Americans Storm Gun Stores Concerned Congress Will Change Gun Ownership Laws As Violence Escalates On U.S./Mexico Border.
Perhaps it would be more effective for U.S. Government to use current terrorist laws to charge Americans that knowingly supply U.S. and Mexico drug gangs with guns.

NARCO-Terrorists frequently cross into the U.S. from Mexico and have killed Americans. Threatening U.S. National Security, illegal drug gangs now operate in 230 U.S. Cities. Should U.S. Government charge Americans with terrorist-Activity that knowingly sell weapons to NARCO-Terrorists or their drug distributors?

As drug-gang violence increases in intensity on the U.S./Mexico Border, U.S. gun sales skyrocket. Many Americans fear Congress will pass laws restricting U.S. gun ownership.

During the run up to the 1994 passage of The Federal Assault Weapons Ban, Americans as they are now, stampeded gun stores buying weapons. In 1994 before passage of the "Ban" there was no legal definition what was an "assault weapon." Gun owners worried the "Ban" could include all semi-automatic firearms, guns that when fired—automatically extract a bullet's casing and reload the next round into the chamber.

Shortly after the 1994 Assault Weapons "Ban" Passed, Congress proposed a 1-Year shelf life for ammunition sold to the Public. A member of Congress proposed legislation that would prevent Americans stockpiling ammunition: that U.S. Citizens not be allowed to purchase ammunition with a shelf-life longer than twelve months—and ammunition purchased be self-destructing, biodegradable. Subsequently this idea was shelved after dissenters pointed out forcing biodegradable ammunition on Americans would create a black market for foreign ammunition.

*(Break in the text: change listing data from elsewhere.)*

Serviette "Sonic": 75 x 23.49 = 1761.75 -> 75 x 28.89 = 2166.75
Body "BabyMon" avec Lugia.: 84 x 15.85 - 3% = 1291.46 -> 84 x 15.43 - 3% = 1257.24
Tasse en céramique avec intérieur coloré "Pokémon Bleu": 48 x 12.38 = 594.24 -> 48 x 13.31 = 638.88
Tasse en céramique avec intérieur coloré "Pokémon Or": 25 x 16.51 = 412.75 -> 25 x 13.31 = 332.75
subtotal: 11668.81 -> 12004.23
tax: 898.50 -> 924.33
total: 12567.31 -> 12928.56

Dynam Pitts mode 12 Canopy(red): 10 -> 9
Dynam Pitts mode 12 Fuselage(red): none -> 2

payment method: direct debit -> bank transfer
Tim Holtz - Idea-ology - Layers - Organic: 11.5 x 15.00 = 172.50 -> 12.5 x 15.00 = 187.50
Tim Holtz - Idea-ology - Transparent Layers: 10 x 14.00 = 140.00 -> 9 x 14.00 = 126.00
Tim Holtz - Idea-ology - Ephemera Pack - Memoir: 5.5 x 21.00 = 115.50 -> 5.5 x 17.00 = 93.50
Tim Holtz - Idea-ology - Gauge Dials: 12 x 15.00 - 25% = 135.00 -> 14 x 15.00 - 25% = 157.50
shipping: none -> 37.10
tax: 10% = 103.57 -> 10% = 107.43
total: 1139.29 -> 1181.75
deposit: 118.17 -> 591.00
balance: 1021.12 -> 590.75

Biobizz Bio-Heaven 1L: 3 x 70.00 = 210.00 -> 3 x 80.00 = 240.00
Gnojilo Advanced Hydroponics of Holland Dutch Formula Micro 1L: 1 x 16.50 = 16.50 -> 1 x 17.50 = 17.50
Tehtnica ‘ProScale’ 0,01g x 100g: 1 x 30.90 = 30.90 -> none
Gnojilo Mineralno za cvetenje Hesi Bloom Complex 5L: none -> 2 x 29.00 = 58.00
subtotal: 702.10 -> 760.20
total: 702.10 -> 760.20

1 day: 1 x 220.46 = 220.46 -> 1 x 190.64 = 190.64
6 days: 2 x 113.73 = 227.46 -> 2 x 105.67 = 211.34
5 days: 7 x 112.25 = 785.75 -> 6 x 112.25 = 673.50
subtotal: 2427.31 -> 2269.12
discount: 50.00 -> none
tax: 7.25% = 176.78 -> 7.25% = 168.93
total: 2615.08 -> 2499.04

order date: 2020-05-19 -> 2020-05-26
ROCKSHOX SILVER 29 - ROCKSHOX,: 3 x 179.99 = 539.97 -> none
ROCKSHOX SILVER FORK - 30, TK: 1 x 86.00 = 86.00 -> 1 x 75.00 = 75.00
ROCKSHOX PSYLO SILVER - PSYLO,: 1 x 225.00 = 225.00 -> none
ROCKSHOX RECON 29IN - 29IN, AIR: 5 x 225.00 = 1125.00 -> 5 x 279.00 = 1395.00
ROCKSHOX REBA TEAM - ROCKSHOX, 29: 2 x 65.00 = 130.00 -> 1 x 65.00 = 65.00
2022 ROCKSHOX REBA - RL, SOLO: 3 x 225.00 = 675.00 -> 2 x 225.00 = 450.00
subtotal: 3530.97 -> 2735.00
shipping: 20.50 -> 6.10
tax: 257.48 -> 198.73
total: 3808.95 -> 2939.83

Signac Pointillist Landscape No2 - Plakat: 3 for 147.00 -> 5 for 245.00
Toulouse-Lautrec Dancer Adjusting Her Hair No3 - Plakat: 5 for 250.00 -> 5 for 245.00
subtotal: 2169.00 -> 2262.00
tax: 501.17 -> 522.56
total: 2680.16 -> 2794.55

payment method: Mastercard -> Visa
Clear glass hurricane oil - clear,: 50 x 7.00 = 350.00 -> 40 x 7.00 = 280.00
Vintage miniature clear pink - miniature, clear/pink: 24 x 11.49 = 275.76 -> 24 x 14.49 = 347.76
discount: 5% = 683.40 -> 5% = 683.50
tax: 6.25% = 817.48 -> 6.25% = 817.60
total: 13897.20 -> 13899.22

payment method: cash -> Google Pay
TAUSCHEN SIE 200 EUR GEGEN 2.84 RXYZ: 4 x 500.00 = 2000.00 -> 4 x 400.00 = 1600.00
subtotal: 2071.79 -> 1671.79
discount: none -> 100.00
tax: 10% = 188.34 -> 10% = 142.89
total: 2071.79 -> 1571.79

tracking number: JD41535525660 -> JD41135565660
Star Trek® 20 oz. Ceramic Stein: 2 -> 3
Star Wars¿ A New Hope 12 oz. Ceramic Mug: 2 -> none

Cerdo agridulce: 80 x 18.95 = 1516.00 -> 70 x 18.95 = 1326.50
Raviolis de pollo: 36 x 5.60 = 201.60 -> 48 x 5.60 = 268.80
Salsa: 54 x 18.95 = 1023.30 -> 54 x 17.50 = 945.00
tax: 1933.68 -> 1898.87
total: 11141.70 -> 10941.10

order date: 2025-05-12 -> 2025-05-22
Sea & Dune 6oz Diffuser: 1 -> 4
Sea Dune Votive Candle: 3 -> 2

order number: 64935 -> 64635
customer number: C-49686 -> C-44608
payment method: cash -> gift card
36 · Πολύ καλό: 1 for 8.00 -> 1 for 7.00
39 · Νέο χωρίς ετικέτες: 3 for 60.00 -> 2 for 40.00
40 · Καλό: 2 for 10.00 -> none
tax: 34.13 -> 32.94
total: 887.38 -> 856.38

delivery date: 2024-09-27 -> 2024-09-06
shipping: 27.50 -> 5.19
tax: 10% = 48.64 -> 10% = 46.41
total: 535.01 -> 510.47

In 2009 as in 1994, speculators are buying massive amounts of semi-automatic guns in expectation the government will restrict ownership of those weapons. In 1994 gun-speculators got burnt: the Assault Weapons Ban included a provision that prohibited the sale or transfer of guns listed by the government as "assault weapons." It is problematic a new gun law passed by Congress might include that transfer ban. Perhaps it would be more effective for U.S. Government to use current terrorist laws to charge Americans that knowingly supply U.S. and Mexico drug gangs with guns.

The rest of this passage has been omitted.